Records from a data source
□ □ □ □

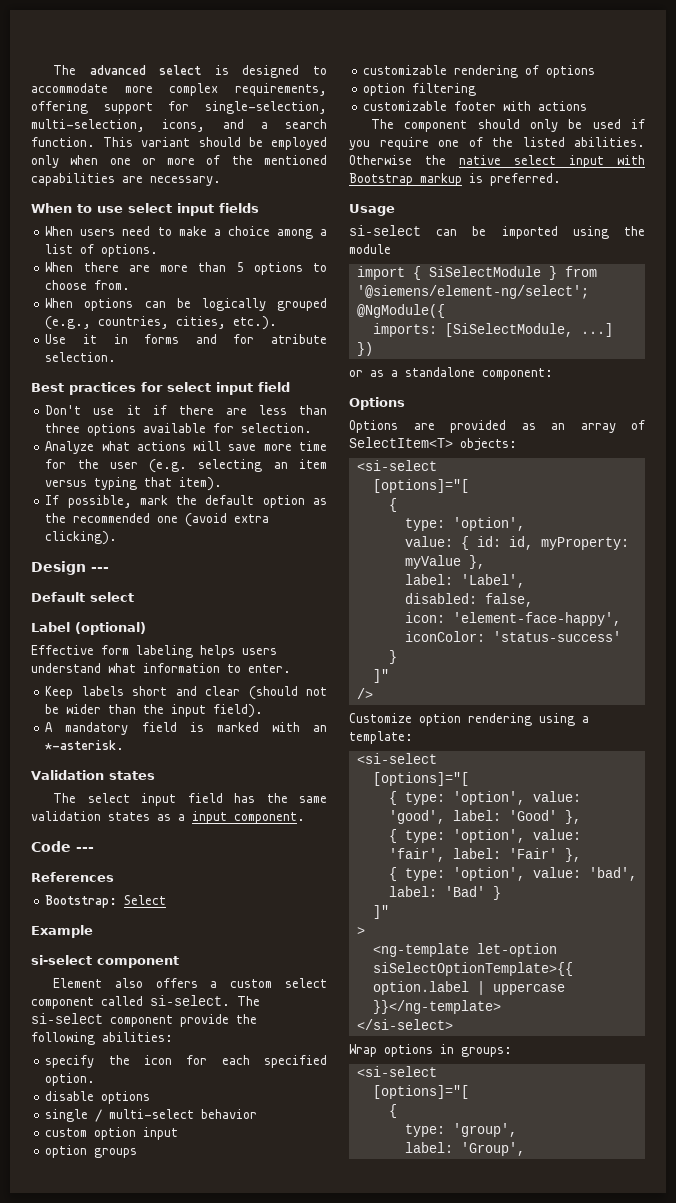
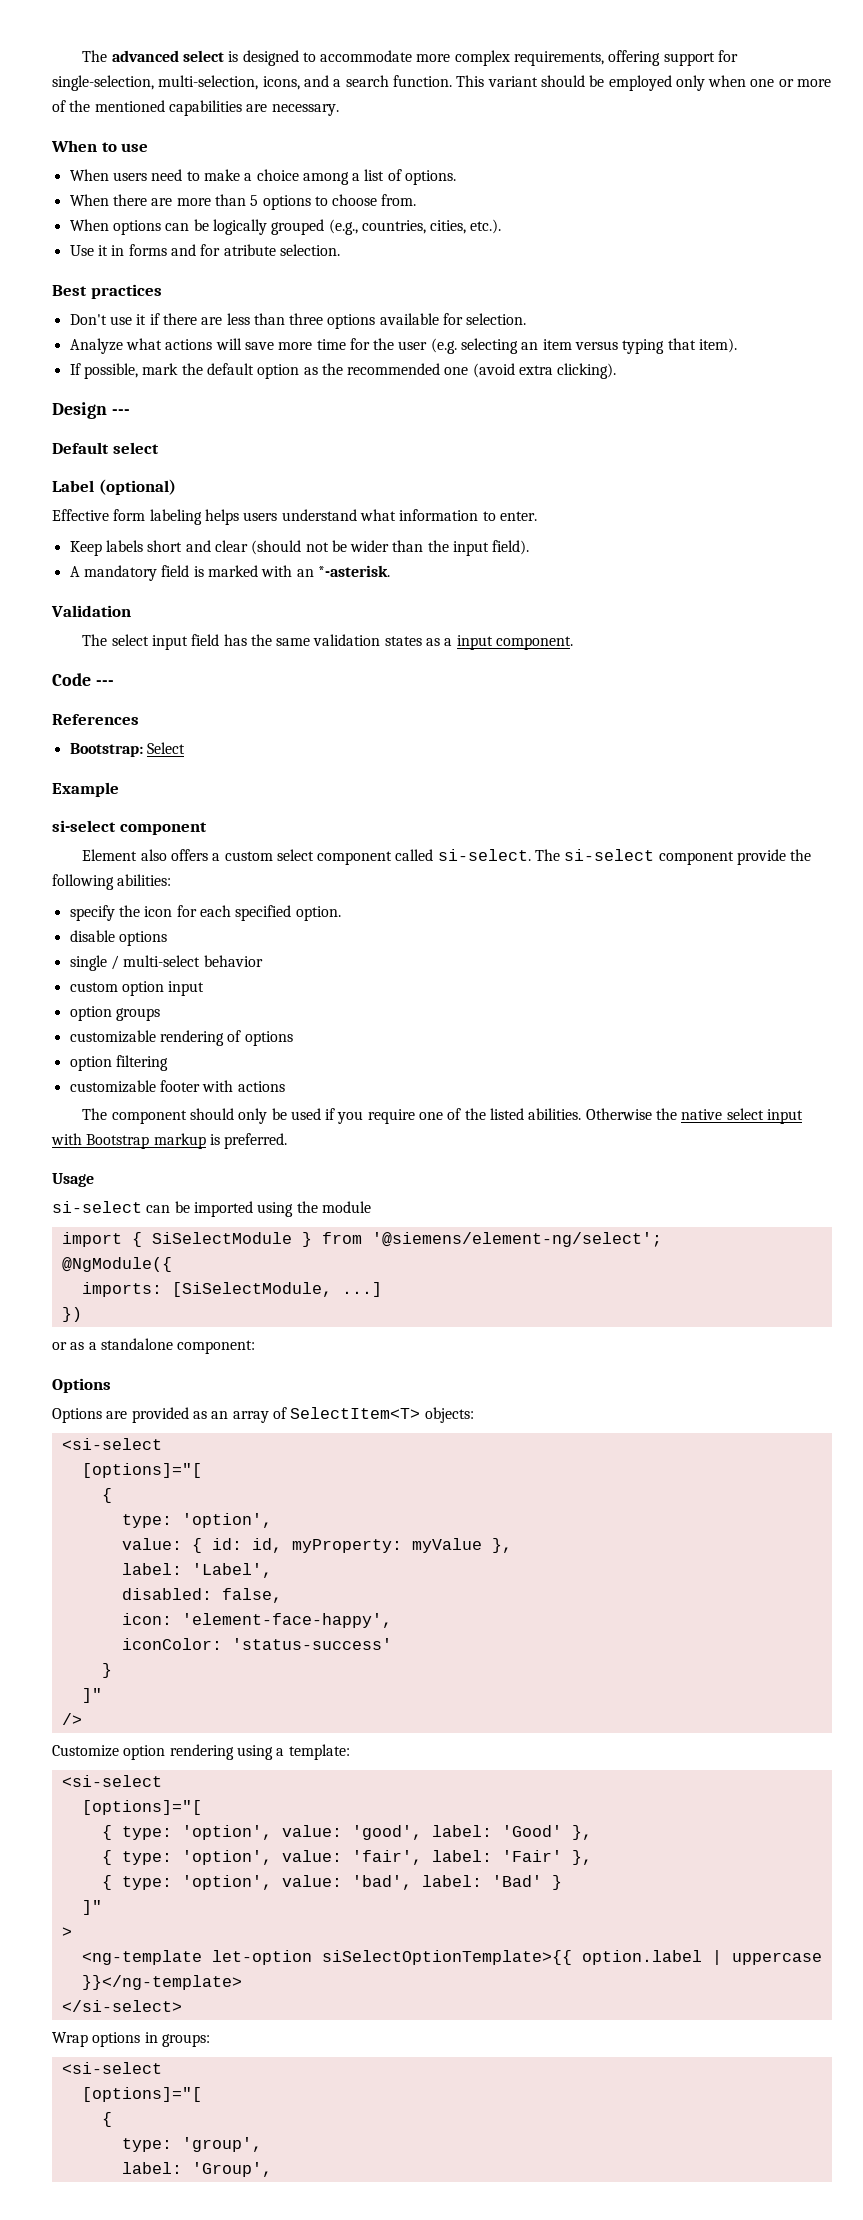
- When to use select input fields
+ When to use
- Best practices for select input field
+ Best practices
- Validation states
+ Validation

□ □ □ □

Set the pictures aside and transcribe the data above exactly.

*WRITTEN ANSWER:*
- When to use select input fields
+ When to use
- Best practices for select input field
+ Best practices
- Validation states
+ Validation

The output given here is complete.